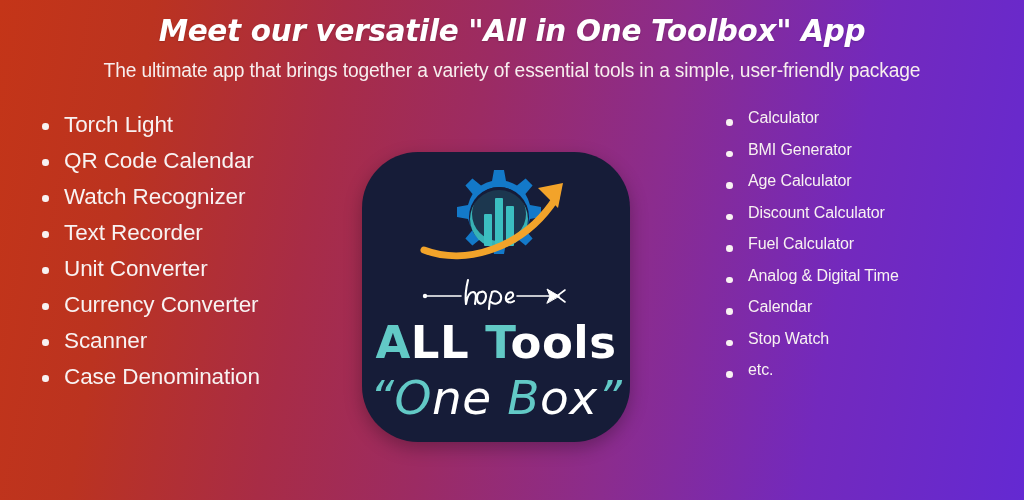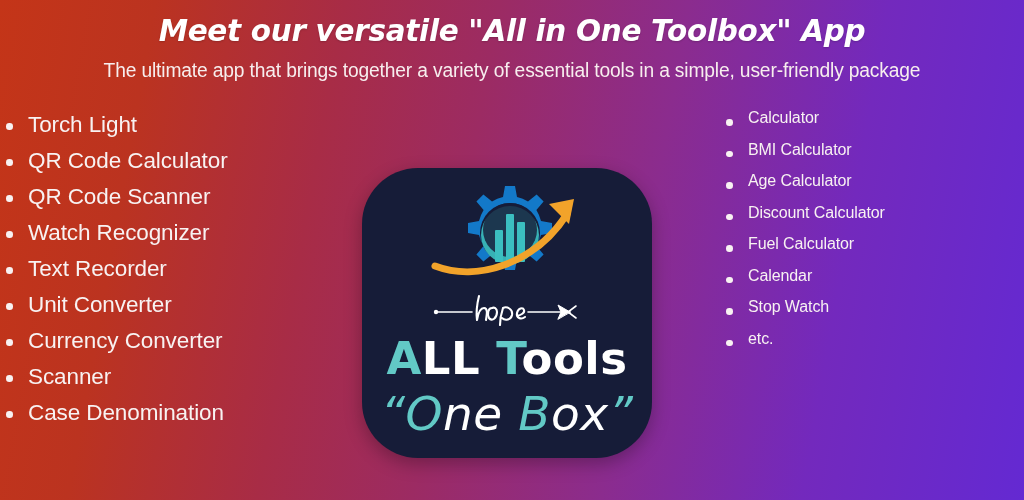--- a/index.html
+++ b/index.html
@@ -41,21 +41,21 @@
 
   
   .body-row {
     position:absolute;
     top:104px; left:0; right:0; bottom:0;
     display:flex;
     align-items:flex-start;
     justify-content:space-between;
   }
   .col { width:318px; padding-top:10px; }
-  .col-left  { }
+  .col-left  { padding-left:36px; }
   .col-right { padding-left:14px; padding-top:6px; }
 
   ul.feature-list { list-style:none; }
   ul.feature-list li {
     position:relative;
     color:#f8f2f2;
     font-size:22.5px;
     line-height:1.0;
     padding-left:28px;
     margin-bottom:13.5px;
@@ -68,22 +68,22 @@
     position:absolute;
     left:6px; top:9px;
     width:6.5px; height:6.5px;
     border-radius:50%;
     background:#f8f2f2;
   }
 
   
   .icon-wrap {
     position:absolute;
-    left:362px; top:168px;
-    width:290px; height:290px;border-radius:19px;
+    left:362px; top:152px;
+    width:268px; height:290px;border-radius:19px;
   }
   .app-icon {
     width:100%; height:100%;
     background:#161c38;
     border-radius:56px;
     position:relative;
     overflow:hidden;
     box-shadow:0 6px 18px rgba(0,0,0,.28);
   }
   .logo-mark { position:absolute; left:50%; top:10px; transform:translateX(-50%); }
@@ -114,38 +114,38 @@
 <div class="header">
   <div class="title">Meet our versatile "All in One Toolbox" App</div>
   <div class="subtitle">The ultimate app that brings together a variety of essential tools in a simple, user-friendly package</div>
 </div>
 
 <div class="body-row">
 
   <div class="col col-left">
     <ul class="feature-list">
       <li>Torch Light</li>
-      <li>QR Code Calculator</li>
-      <li>QR Code Scanner</li>
+      <li>QR Code Calendar</li>
       <li>Watch Recognizer</li>
       <li>Text Recorder</li>
       <li>Unit Converter</li>
       <li>Currency Converter</li>
       <li>Scanner</li>
       <li>Case Denomination</li>
     </ul>
   </div>
 
   <div class="col col-right">
     <ul class="feature-list">
       <li>Calculator</li>
-      <li>BMI Calculator</li>
+      <li>BMI Generator</li>
       <li>Age Calculator</li>
       <li>Discount Calculator</li>
       <li>Fuel Calculator</li>
+      <li>Analog &amp; Digital Time</li>
       <li>Calendar</li>
       <li>Stop Watch</li>
       <li>etc.</li>
     </ul>
   </div>
 
 </div>
 
 <div class="icon-wrap">
   <div class="app-icon">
__________
> _Exercise description_
Your task is to copy each line of the listing that holds the word "Converter".

> _Task output_
       <li>Unit Converter</li>
       <li>Currency Converter</li>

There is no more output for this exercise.